Los arqueólogos, especialmente los judíos, buscan afanosamente evidencias que confirmen los episodios bíblicos. Son frecuentes los éxitos, pero la investigación es cada vez más difícil por los fraudes de quienes desean enriquecerse especulando con los deseos del pueblo judío.
Expondremos uno de los ejemplos más significativos de estas vicisitudes. En julio de 2001 fue ofrecido al Museo de Israel una tabla, pronto llamada “del rey Salomón”, con inscripciones en hebreo antiguo y escritura fenicia. Trataba sobre las reparaciones encargadas en el templo de citado rey por su sucesor el rey Joash, lo que indirectamente casi duplicaba fragmentos de Reyes II y probaba la existencia real del citado templo más allá de la Biblia. No hay que olvidar que las únicas referencias a dicho templo se hallan en el texto sagrado, puesto siempre en duda por los escépticos, que no ven en él más que la concreción de una serie de historias de la época recopiladas varios siglos después de la muerte del famoso rey (s X aJC).
La tabla fue sometida a unos complicados análisis por el Centro de Estudios Geológicos de Israel. Se examinó especialmente la pátina que cubría la piedra y las partículas de carbón adheridas a las inscripciones, todo lo cual arrojaba una antigüedad de unos 2800 años. En enero de 2003 la tabla fue declarada oficialmente como auténtica.
De todos modos, el intermediario que había ofrecido la tabla, para cuyo precio se barajaban cifras entre 3 y 10 millones de $, desapareció de golpe. Una búsqueda detectivesca condujo al coleccionista Oded Golán, quien afirmó ser sólo un intermediario, y que el objeto buscado estaba en poder de alguien ilocalizable en aquel momento.
Con esto las investigaciones llegaron a un punto muerto. Sin embargo, poco después se hizo otro espectacular “descubrimiento”: el supuesto osario en que había sido enterrado Jacobo, el hermano de Jesucristo, y de nuevo el nombre de Golán aparecía asociado a este “hallazgo”. Eran demasiadas coincidencias, y se emprendió una nueva investigación más detallada.
Los analistas de historia y estilo hallaron una inconsecuencia gramatical en el texto de la tabla, y en base a este inidicio fue encargado un registro en casa de Golán, con el resultado del hallazgo de la pieza. Se encargó una investigación al profesor Yuval Goren, quien descubrió singulares contrasentidos en la tabla, como la presencia de foraminíferos en la cara posterior, lo que indicaba un origen marino, incompatible con la situación del templo de Salomón.

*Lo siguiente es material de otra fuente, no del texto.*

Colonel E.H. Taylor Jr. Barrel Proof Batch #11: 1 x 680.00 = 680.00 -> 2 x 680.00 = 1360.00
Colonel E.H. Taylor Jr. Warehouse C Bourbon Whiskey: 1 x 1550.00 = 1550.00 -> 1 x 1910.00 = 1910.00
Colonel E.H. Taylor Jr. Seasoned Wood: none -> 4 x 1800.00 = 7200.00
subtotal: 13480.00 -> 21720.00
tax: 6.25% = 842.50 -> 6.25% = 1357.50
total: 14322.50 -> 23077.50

Más aún: el examen microscópico de las inscripciones reveló huellas de un instrumento de corte moderno, e incluso el espectrógrafo de masas reveló, por la distribución de los elementos químicos de la tabla, la temperatura a la cual éstos se habían constituido. Todo ello era incompatible con la supuesta antigüedad de la tabla.

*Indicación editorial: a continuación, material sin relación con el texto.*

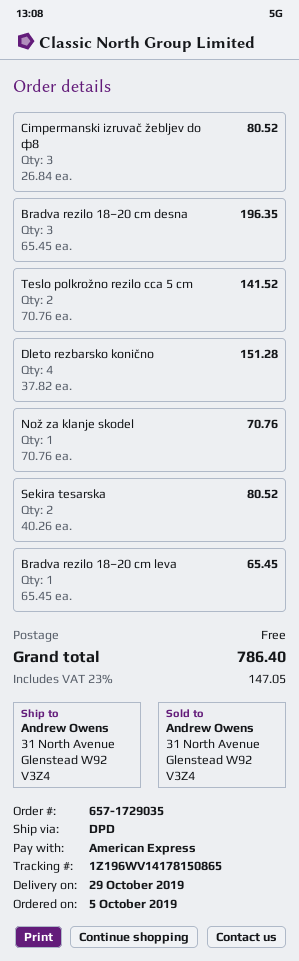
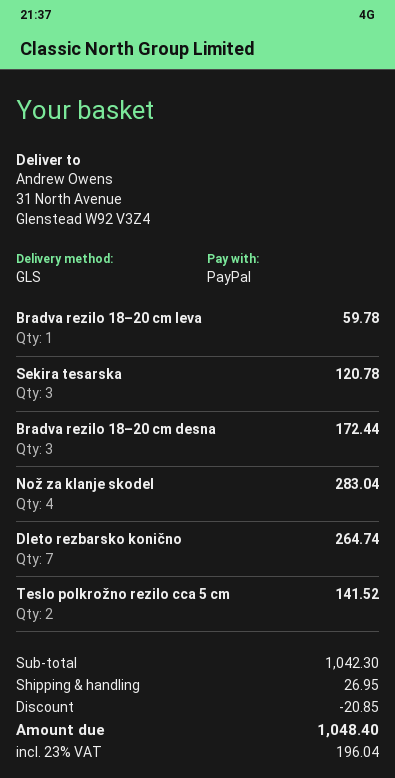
payment method: American Express -> PayPal
shipping method: DPD -> GLS
Cimpermanski izruvač žebljev do ф8: 3 for 80.52 -> none
Bradva rezilo 18–20 cm desna: 3 for 196.35 -> 3 for 172.44
Dleto rezbarsko konično: 4 for 151.28 -> 7 for 264.74
Nož za klanje skodel: 1 for 70.76 -> 4 for 283.04
Sekira tesarska: 2 for 80.52 -> 3 for 120.78
Bradva rezilo 18–20 cm leva: 1 for 65.45 -> 1 for 59.78
discount: none -> 20.85
shipping: 0.00 -> 26.95
tax: 23% = 147.05 -> 23% = 196.04
total: 786.40 -> 1048.40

Golán fue detenido (posteriomente liberado; se halla en curso el juicio), y la tabla declarada oficialmente una falsificación, al igual que el osario. Pero hay más. En un taller propiedad de Golán aparecieron docenas de instrumentos y objetos en curso de elaboración, todos ellos astutas falsificaciones. Esto ha abierto una dura incógnita: ¿Cuántos objetos falsos similares están hoy distribuidos en los museos del mundo?